A high-stakes battle over shareholder rights, dubbed "proxy access," has become a proxy for something else:  the performance of Christopher Cox, chairman of the Securities and Exchange Commission.

In a party-line vote, the SEC said companies can reject shareholder efforts to put their own director nominees on corporate ballots.  The move set off a storm of criticism from shareholder activists and Democrats, who responded with their sharpest rebukes yet for Mr. Cox.

In the latest twist in a long-running saga, the chairman voted with the 3-1 majority on what has been dubbed the "nonaccess" proposal, even though Mr. Cox said his ultimate goal is to give shareholders broader proxy rights.

"This action will tar his legacy as an antishareholder chairman and essentially now makes him a lame duck," said Richard Ferlauto, director of corporate governance at labor union American Federation of State, County and Municipal Employees.

The vote ensures the battle will become more intense.  Three institutional shareholders, including AFSCME, announced they had sent proxy-access proposals to financial institutions Bears Stearns Cos. and J.P. Morgan Chase & Co., with a promise more would be filed in the coming weeks.  AFSCME was joined by the New Jersey Division of Investment and the North Carolina treasurer.  (New Jersey didn't sign on to the J.P. Morgan Chase filing.)

A spokesman for J.P. Morgan Chase said the bank has received the proposal and was reviewing it.  A Bear Stearns spokesman didn't return a call for comment.

Mr. Cox promised to work on a new proposal next year, but there are obstacles in his path.  He said some kind of definitive rule was needed to alleviate legal uncertainty before the 2008 proxy season.

"Today is not the end.  I hope all stakeholders will continue to work with us," said Mr. Cox, a Republican.

The battle is important because it cuts to the heart of fundamental questions about how companies should be run.  Shareholders see proxy access as a way to hold directors accountable for the performance of companies and management.

Business groups oppose the concept, charging that it would allow special-interest groups such as unions to promote their own agendas, such as collective bargaining, over the best interests of all shareholders.

In applauding the SEC's move, David Hirschmann, a member of the U.S. Chamber of Commerce, said:  "I'd rather the commission be spending time on any of our 100 recommendations on how to modernize our capital market regulatory structure."

Mr. Cox, a former congressman, voted with two Republican commissioners in favor of the rule, while the lone Democrat on the commission, Annette Nazareth, voted against, calling it "a step backwards."

In a thinly disguised rebuke, she said:  "Ultimately our votes here today are the actions that matter, not our unenforceable aspirations for change."

The tensions over proxy access may tarnish Mr.

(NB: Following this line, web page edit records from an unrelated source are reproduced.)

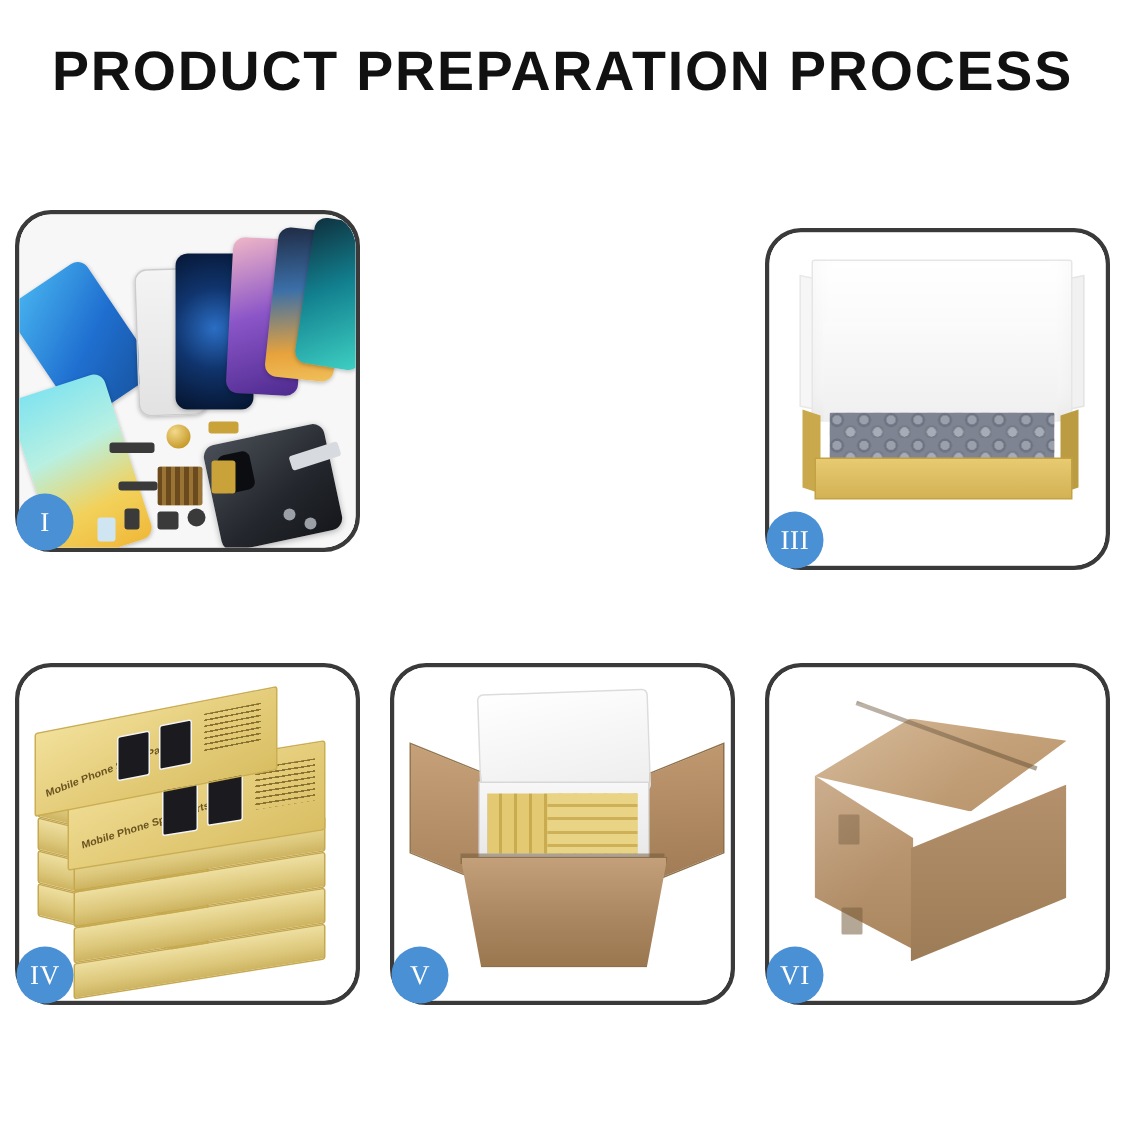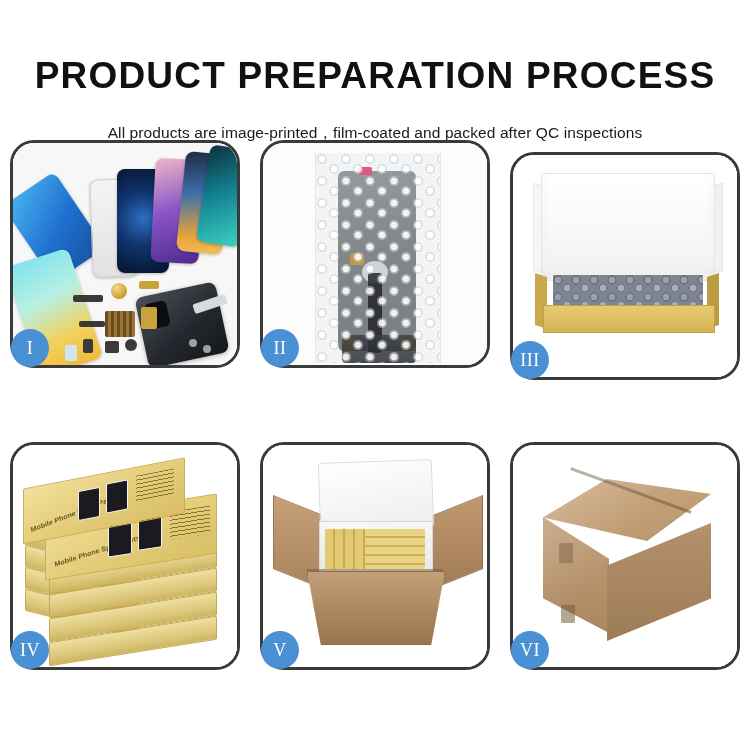--- a/index.html
+++ b/index.html
@@ -13,7 +13,7 @@
   
   .header{position:absolute;left:0;top:0;width:750px;text-align:center;}
   .title{
-    margin:16px;padding-top:40px;
+    margin:0;padding-top:28px;
     font-size:37px;font-weight:bold;color:#111111;
     letter-spacing:1.2px;line-height:1.1;white-space:nowrap;
   }

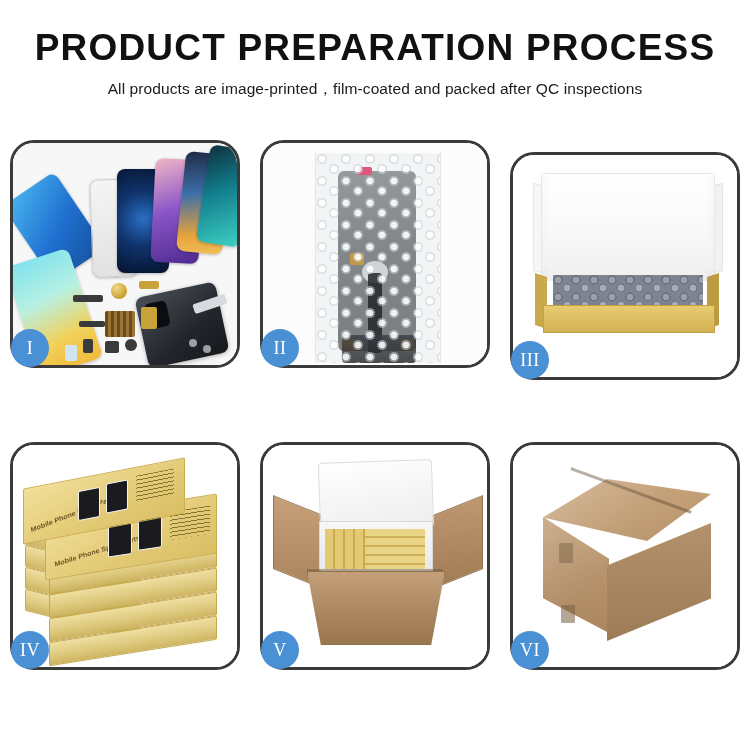--- a/index.html
+++ b/index.html
@@ -201,7 +201,6 @@
 
   <div class="header">
     <h1 class="title">PRODUCT PREPARATION PROCESS</h1>
-    <p class="subtitle">All products are image-printed，film-coated and packed after QC inspections</p>
   </div>
 
   <div class="grid">

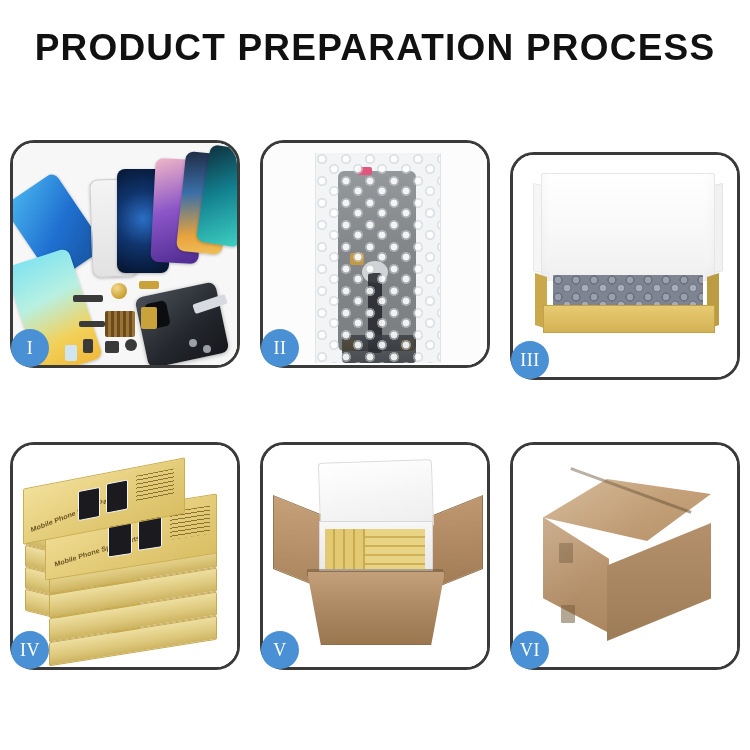--- a/index.html
+++ b/index.html
@@ -236,24 +236,6 @@
       <div class="badge">I</div>
     </div>
 
-    <div class="panel c2">
-      <div class="clip">
-        <div class="s2">
-          <div class="bubblebag">
-            <div class="screenin"></div>
-            <div class="pinktape"></div>
-            <div class="flexblob"></div>
-            <div class="flexcable"></div>
-            <div class="goldtab" style="left:34px;top:100px;"></div>
-            <div class="goldtab" style="left:26px;top:186px;"></div>
-            <div class="goldtab" style="left:84px;top:186px;"></div>
-            <div class="botclutter"></div>
-            <div class="bubbles"></div>
-          </div>
-        </div>
-      </div>
-      <div class="badge">II</div>
-    </div>
 
     <div class="panel c3">
       <div class="clip">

Cox's image as a self-proclaimed investor advocate.  It also reopens concerns he had so far deflected:  that he would roll back shareholder rights in favor of business interests, as well as questions about the effectiveness of his consensus-based approach to rule making.

The SEC has long said that companies can exclude shareholder proposals related to the election of directors.  Last fall, a federal appeals court called the SEC rule into question, putting the issue before the SEC to clarify.

For the 2007 proxy season, the SEC allowed companies to make the own decisions on whether to put those proposals up for a vote.  This spring, Mr. Cox held three roundtables.

In July, he voted for two diametrically opposite proposals:  the one ultimately passed yesterday and another that allowed shareholders with a 5% stake to put forward proposals.  That bar was criticized as being too high.  The proxy-access proposal in July was supported by Ms. Nazareth and then-SEC Commissioner Roel Campos, who left the agency in September.

The odds of Mr. Cox succeeding with a proxy-access proposal in 2008 are slim.  Two Democratic slots will be open next year -- Ms. Nazareth is leaving and the two Republicans oppose proxy access.  Mr. Cox said yesterday that he was "committed" to seeing that shareholders' rights improve on proxy access.

Mr. Cox said he voted for two proposals in July to stimulate the debate.  "We have made it a habit to listen to one another, to learn from one another and whenever possible to try to square the others' points of view with our own...It may yet lead us to a broader consensus" on shareholder rights, he said.

Mr. Cox defended his desire to clarify the agency's position before the start of the 2008 proxy season, saying it is needed to eliminate uncertainty from two court decisions and likely prospects of litigation that he said would be harmful to shareholders.

The proxy-access proposals filed yesterday by AFSCME appear to do just that.  Mr. Ferlauto of AFSCME said the filings were made precisely to draw attention to the issue in light of the SEC's vote.

Mr. Cox "opened up a can of worms," said Mr. Ferlauto.  He said AFSCME was prepared to litigate if companies decide to exclude them.  "We're making proxy access a fundamental part of every discussion we have with issuers."